- [Material shown]:
——————
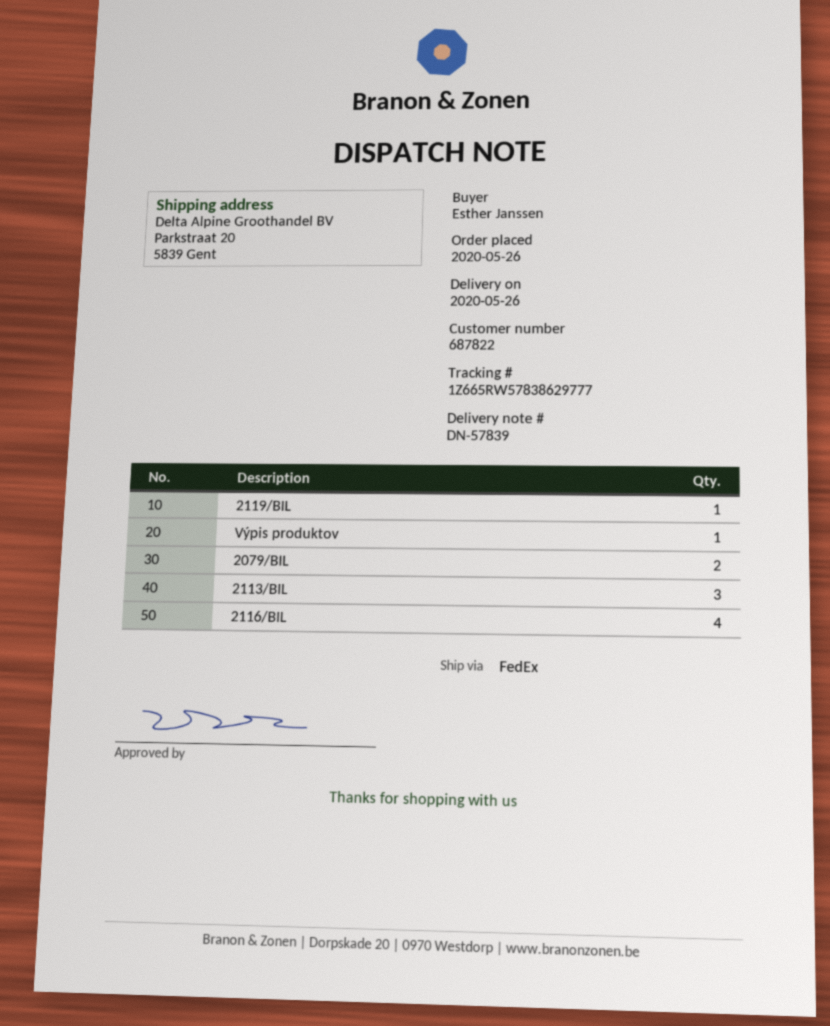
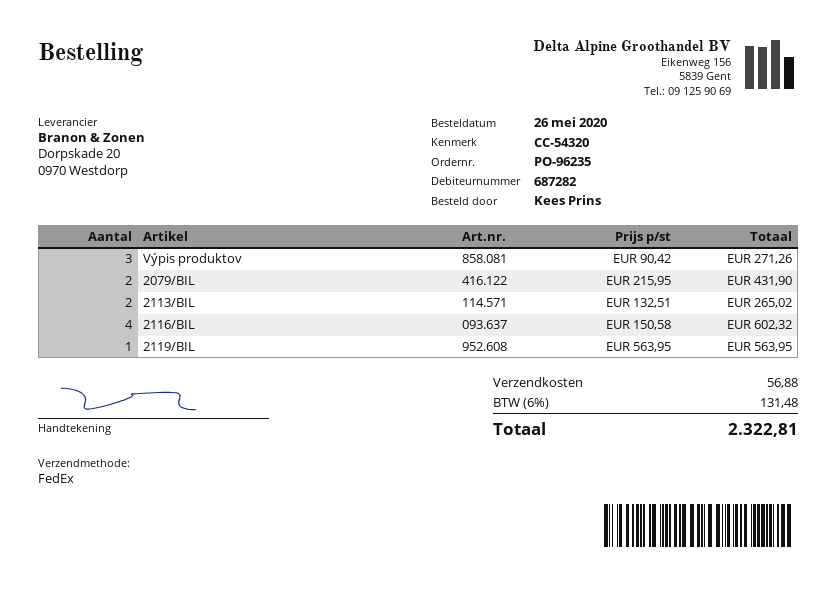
customer number: 687822 -> 687282
ordered by: Esther Janssen -> Kees Prins
Výpis produktov: 1 -> 3
2113/BIL: 3 -> 2

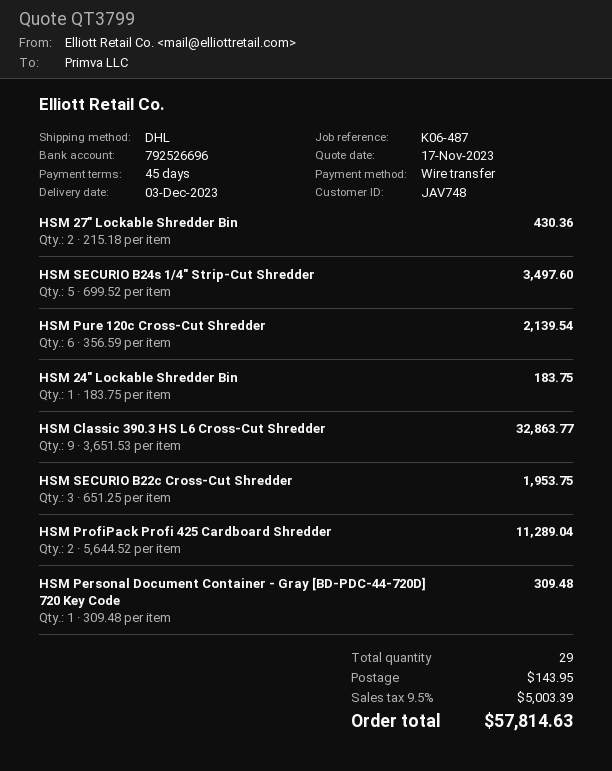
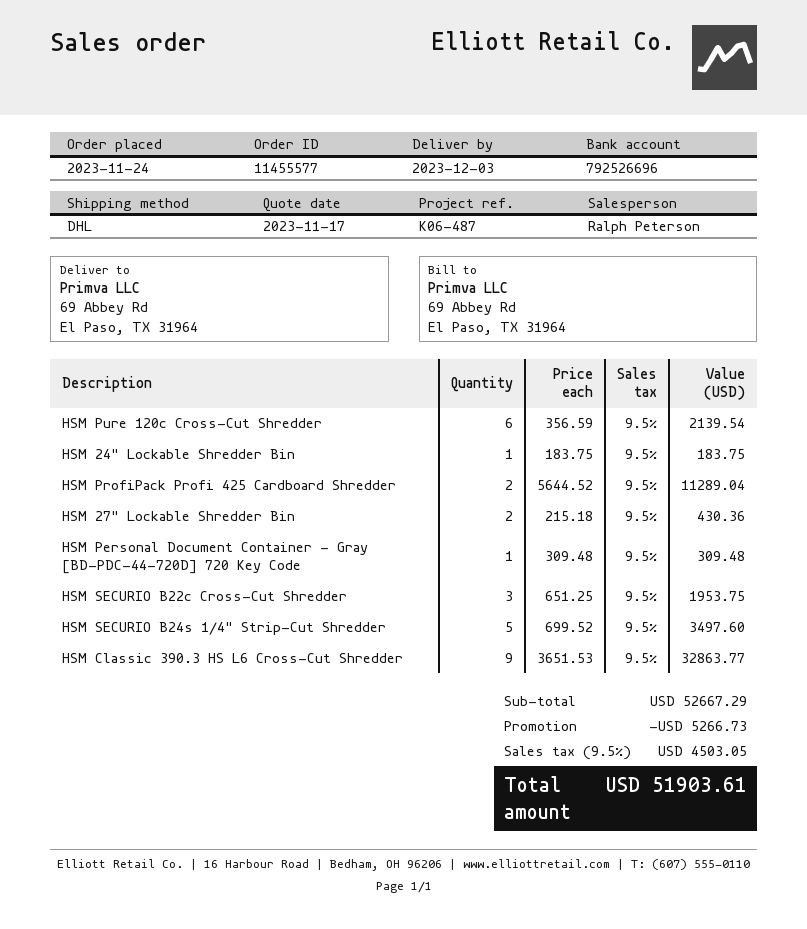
discount: none -> 5266.73
shipping: 143.95 -> none
tax: 9.5% = 5003.39 -> 9.5% = 4503.05
total: 57814.63 -> 51903.61

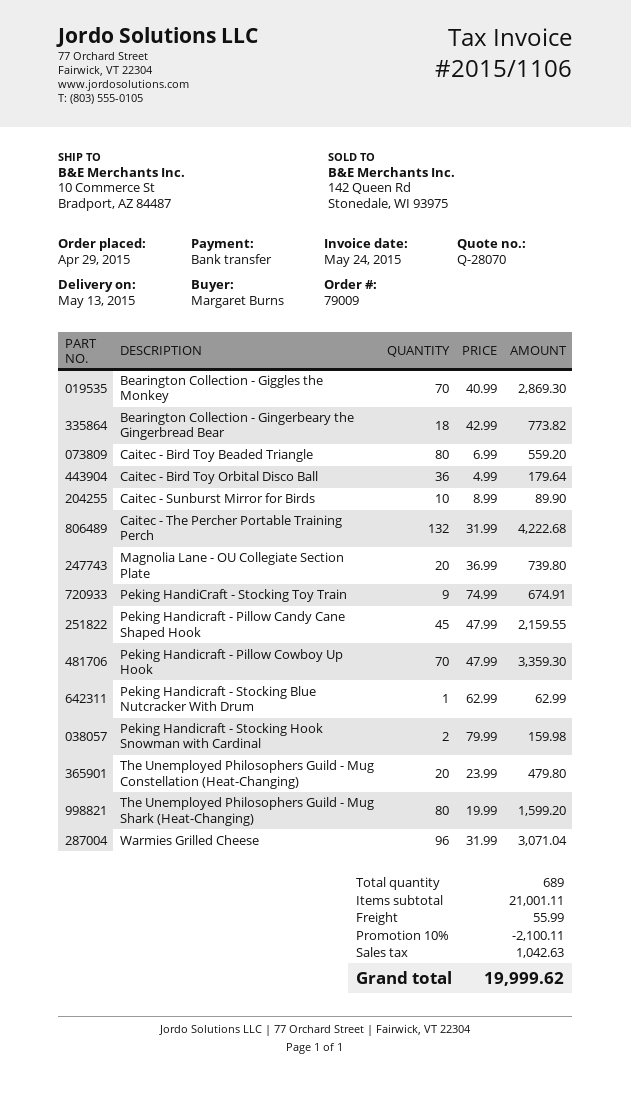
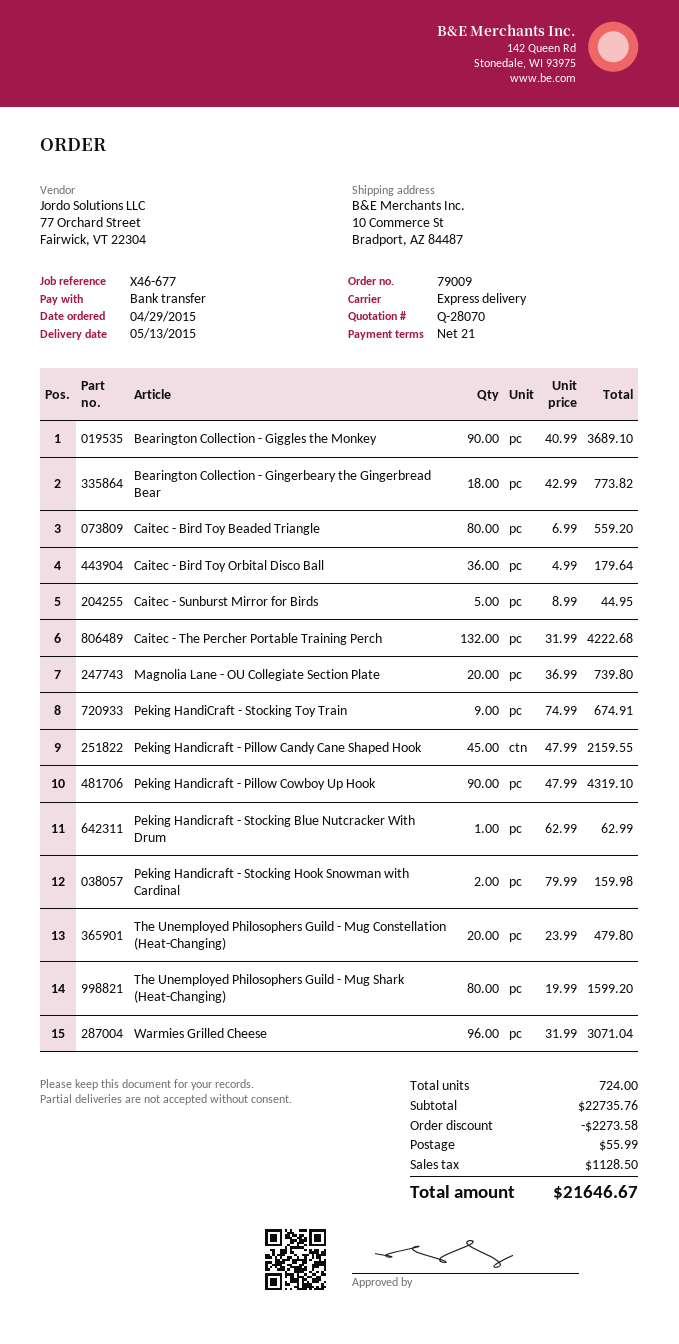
Bearington Collection - Giggles the Monkey: 70 x 40.99 = 2869.30 -> 90 x 40.99 = 3689.10
Caitec - Sunburst Mirror for Birds: 10 x 8.99 = 89.90 -> 5 x 8.99 = 44.95
Peking Handicraft - Pillow Cowboy Up Hook: 70 x 47.99 = 3359.30 -> 90 x 47.99 = 4319.10
total quantity: 689 -> 724
subtotal: 21001.11 -> 22735.76
discount: 2100.11 -> 2273.58
tax: 1042.63 -> 1128.50
total: 19999.62 -> 21646.67

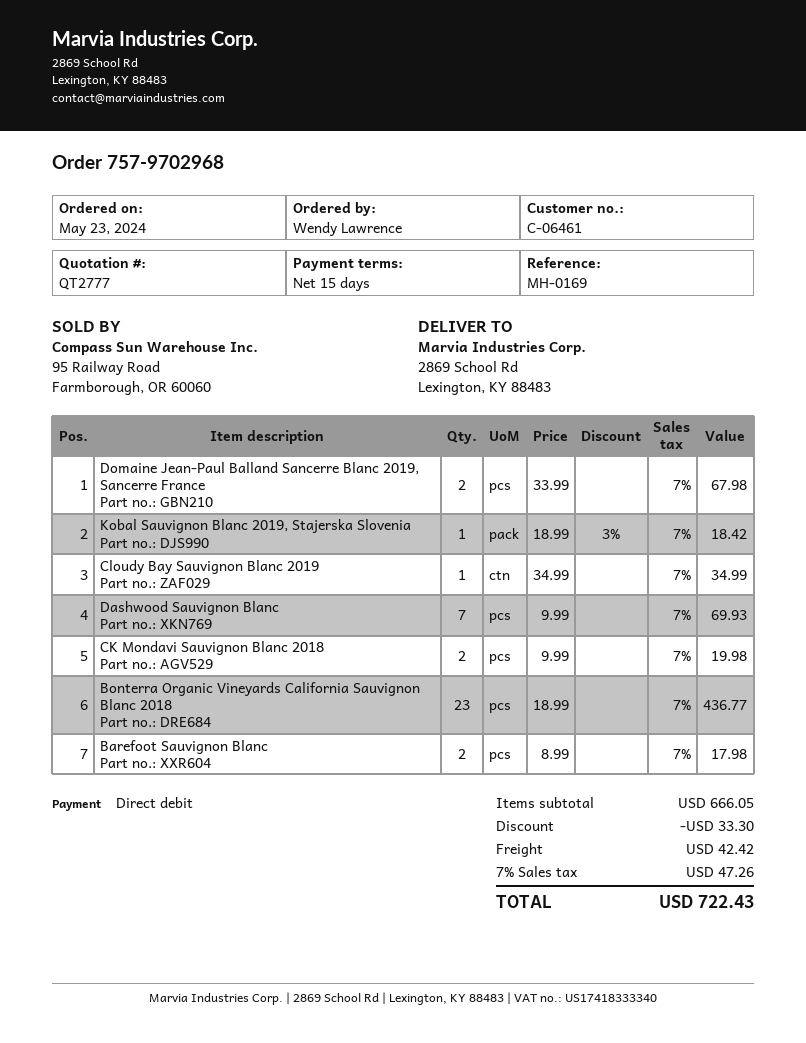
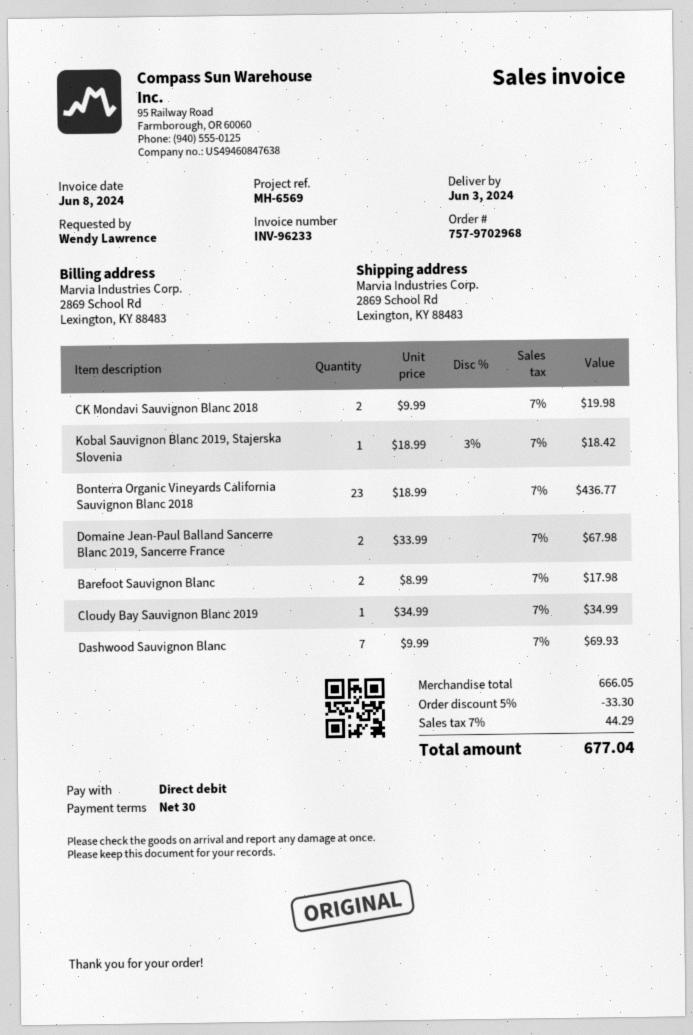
payment terms: 15 days -> 30 days
reference: MH-0169 -> MH-6569
shipping: 42.42 -> none
tax: 7% = 47.26 -> 7% = 44.29
total: 722.43 -> 677.04

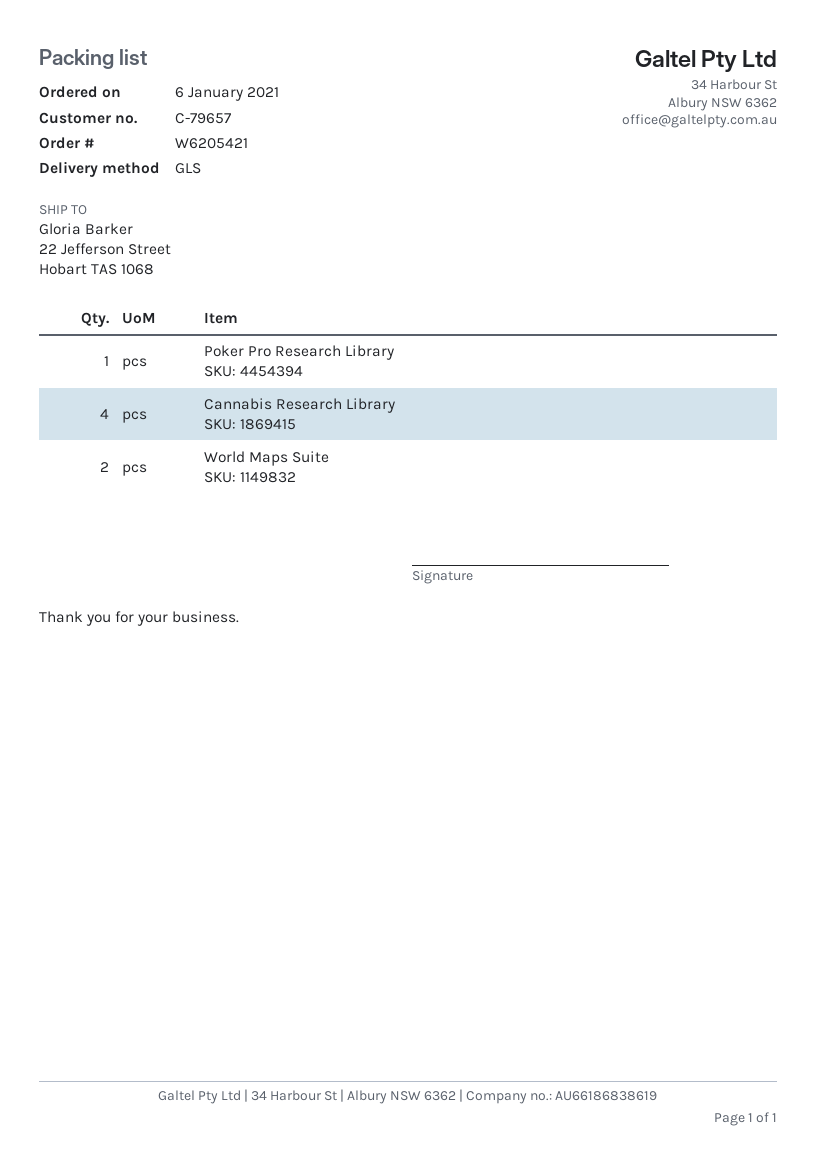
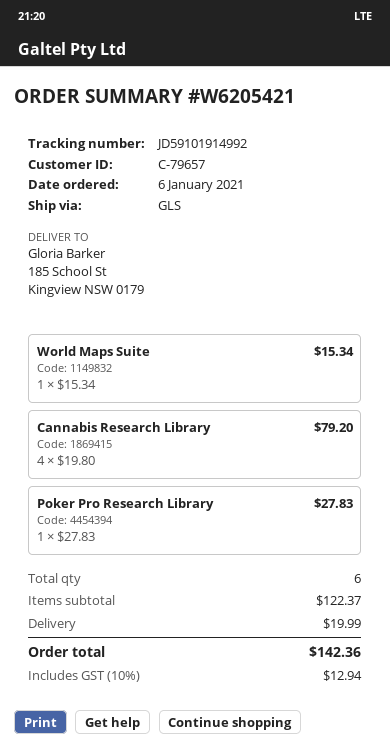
ship to: 22 Jefferson Street, Hobart TAS 1068 -> 185 School St, Kingview NSW 0179
World Maps Suite: 2 -> 1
——————
- [Task item]: Which lines of the records above contain the word "shipping"? Copy each of them.

- [Answer below]:
shipping: 143.95 -> none
shipping: 42.42 -> none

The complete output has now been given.